== Assignment ==
The records that follow should be returned exactly, pictures excluded.

== Data for the task ==
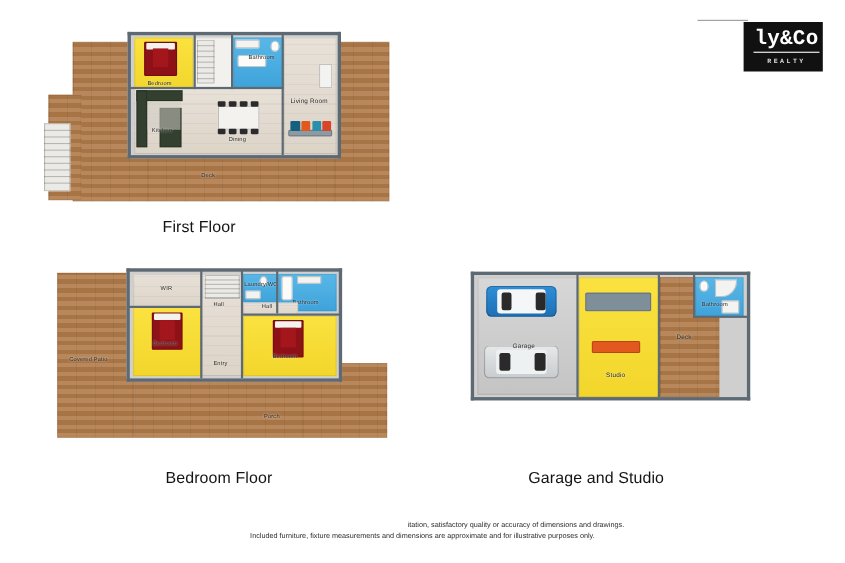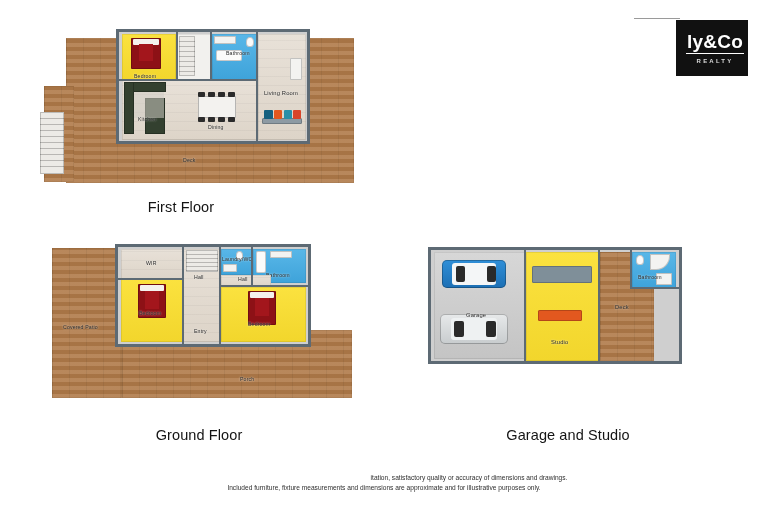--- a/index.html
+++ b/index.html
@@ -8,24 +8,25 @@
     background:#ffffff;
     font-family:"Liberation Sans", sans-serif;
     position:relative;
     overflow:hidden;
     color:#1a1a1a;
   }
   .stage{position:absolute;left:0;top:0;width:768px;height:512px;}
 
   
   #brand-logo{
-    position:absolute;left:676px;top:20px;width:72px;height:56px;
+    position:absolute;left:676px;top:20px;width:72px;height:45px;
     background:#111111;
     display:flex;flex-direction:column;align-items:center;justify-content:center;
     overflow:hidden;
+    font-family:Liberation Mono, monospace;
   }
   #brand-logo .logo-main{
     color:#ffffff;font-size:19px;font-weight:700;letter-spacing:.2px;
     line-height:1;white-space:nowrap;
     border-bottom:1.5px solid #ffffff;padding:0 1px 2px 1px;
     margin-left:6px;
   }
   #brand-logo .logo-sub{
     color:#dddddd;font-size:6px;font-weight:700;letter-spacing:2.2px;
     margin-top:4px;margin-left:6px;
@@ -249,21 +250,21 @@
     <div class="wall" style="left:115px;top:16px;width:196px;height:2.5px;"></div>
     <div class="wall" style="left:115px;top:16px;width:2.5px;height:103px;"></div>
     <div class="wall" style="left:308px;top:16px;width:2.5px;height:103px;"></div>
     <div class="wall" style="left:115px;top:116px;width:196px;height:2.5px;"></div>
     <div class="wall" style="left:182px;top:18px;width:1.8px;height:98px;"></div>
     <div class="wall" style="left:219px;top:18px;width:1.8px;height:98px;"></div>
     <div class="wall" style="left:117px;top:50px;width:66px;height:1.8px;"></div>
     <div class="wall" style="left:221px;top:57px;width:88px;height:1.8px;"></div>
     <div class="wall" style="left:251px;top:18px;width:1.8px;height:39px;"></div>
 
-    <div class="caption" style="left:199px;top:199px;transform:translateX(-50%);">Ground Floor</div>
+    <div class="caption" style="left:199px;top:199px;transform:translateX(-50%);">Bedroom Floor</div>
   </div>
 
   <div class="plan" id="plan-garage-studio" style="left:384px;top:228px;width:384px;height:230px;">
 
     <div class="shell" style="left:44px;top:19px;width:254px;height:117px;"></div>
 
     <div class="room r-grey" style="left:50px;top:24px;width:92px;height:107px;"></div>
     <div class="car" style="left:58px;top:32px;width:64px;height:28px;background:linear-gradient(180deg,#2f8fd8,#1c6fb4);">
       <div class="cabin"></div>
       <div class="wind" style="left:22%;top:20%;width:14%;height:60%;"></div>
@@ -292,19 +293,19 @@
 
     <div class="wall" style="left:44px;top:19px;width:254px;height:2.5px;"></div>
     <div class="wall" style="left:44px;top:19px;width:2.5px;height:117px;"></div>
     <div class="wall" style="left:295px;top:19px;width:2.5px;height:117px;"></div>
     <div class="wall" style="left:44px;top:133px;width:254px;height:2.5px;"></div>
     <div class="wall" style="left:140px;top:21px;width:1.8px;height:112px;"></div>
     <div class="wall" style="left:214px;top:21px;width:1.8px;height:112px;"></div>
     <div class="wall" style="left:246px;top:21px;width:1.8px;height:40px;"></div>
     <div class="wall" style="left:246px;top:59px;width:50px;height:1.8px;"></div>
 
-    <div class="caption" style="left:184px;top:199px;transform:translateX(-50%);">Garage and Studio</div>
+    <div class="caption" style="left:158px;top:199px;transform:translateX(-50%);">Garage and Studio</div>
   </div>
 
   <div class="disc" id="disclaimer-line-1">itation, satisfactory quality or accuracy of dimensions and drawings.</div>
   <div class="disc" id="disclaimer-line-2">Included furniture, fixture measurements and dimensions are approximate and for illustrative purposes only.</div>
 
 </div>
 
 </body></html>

== Response ==
--- a/index.html
+++ b/index.html
@@ -8,24 +8,25 @@
     background:#ffffff;
     font-family:"Liberation Sans", sans-serif;
     position:relative;
     overflow:hidden;
     color:#1a1a1a;
   }
   .stage{position:absolute;left:0;top:0;width:768px;height:512px;}
 
   
   #brand-logo{
-    position:absolute;left:676px;top:20px;width:72px;height:56px;
+    position:absolute;left:676px;top:20px;width:72px;height:45px;
     background:#111111;
     display:flex;flex-direction:column;align-items:center;justify-content:center;
     overflow:hidden;
+    font-family:Liberation Mono, monospace;
   }
   #brand-logo .logo-main{
     color:#ffffff;font-size:19px;font-weight:700;letter-spacing:.2px;
     line-height:1;white-space:nowrap;
     border-bottom:1.5px solid #ffffff;padding:0 1px 2px 1px;
     margin-left:6px;
   }
   #brand-logo .logo-sub{
     color:#dddddd;font-size:6px;font-weight:700;letter-spacing:2.2px;
     margin-top:4px;margin-left:6px;
@@ -249,21 +250,21 @@
     <div class="wall" style="left:115px;top:16px;width:196px;height:2.5px;"></div>
     <div class="wall" style="left:115px;top:16px;width:2.5px;height:103px;"></div>
     <div class="wall" style="left:308px;top:16px;width:2.5px;height:103px;"></div>
     <div class="wall" style="left:115px;top:116px;width:196px;height:2.5px;"></div>
     <div class="wall" style="left:182px;top:18px;width:1.8px;height:98px;"></div>
     <div class="wall" style="left:219px;top:18px;width:1.8px;height:98px;"></div>
     <div class="wall" style="left:117px;top:50px;width:66px;height:1.8px;"></div>
     <div class="wall" style="left:221px;top:57px;width:88px;height:1.8px;"></div>
     <div class="wall" style="left:251px;top:18px;width:1.8px;height:39px;"></div>
 
-    <div class="caption" style="left:199px;top:199px;transform:translateX(-50%);">Ground Floor</div>
+    <div class="caption" style="left:199px;top:199px;transform:translateX(-50%);">Bedroom Floor</div>
   </div>
 
   <div class="plan" id="plan-garage-studio" style="left:384px;top:228px;width:384px;height:230px;">
 
     <div class="shell" style="left:44px;top:19px;width:254px;height:117px;"></div>
 
     <div class="room r-grey" style="left:50px;top:24px;width:92px;height:107px;"></div>
     <div class="car" style="left:58px;top:32px;width:64px;height:28px;background:linear-gradient(180deg,#2f8fd8,#1c6fb4);">
       <div class="cabin"></div>
       <div class="wind" style="left:22%;top:20%;width:14%;height:60%;"></div>
@@ -292,19 +293,19 @@
 
     <div class="wall" style="left:44px;top:19px;width:254px;height:2.5px;"></div>
     <div class="wall" style="left:44px;top:19px;width:2.5px;height:117px;"></div>
     <div class="wall" style="left:295px;top:19px;width:2.5px;height:117px;"></div>
     <div class="wall" style="left:44px;top:133px;width:254px;height:2.5px;"></div>
     <div class="wall" style="left:140px;top:21px;width:1.8px;height:112px;"></div>
     <div class="wall" style="left:214px;top:21px;width:1.8px;height:112px;"></div>
     <div class="wall" style="left:246px;top:21px;width:1.8px;height:40px;"></div>
     <div class="wall" style="left:246px;top:59px;width:50px;height:1.8px;"></div>
 
-    <div class="caption" style="left:184px;top:199px;transform:translateX(-50%);">Garage and Studio</div>
+    <div class="caption" style="left:158px;top:199px;transform:translateX(-50%);">Garage and Studio</div>
   </div>
 
   <div class="disc" id="disclaimer-line-1">itation, satisfactory quality or accuracy of dimensions and drawings.</div>
   <div class="disc" id="disclaimer-line-2">Included furniture, fixture measurements and dimensions are approximate and for illustrative purposes only.</div>
 
 </div>
 
 </body></html>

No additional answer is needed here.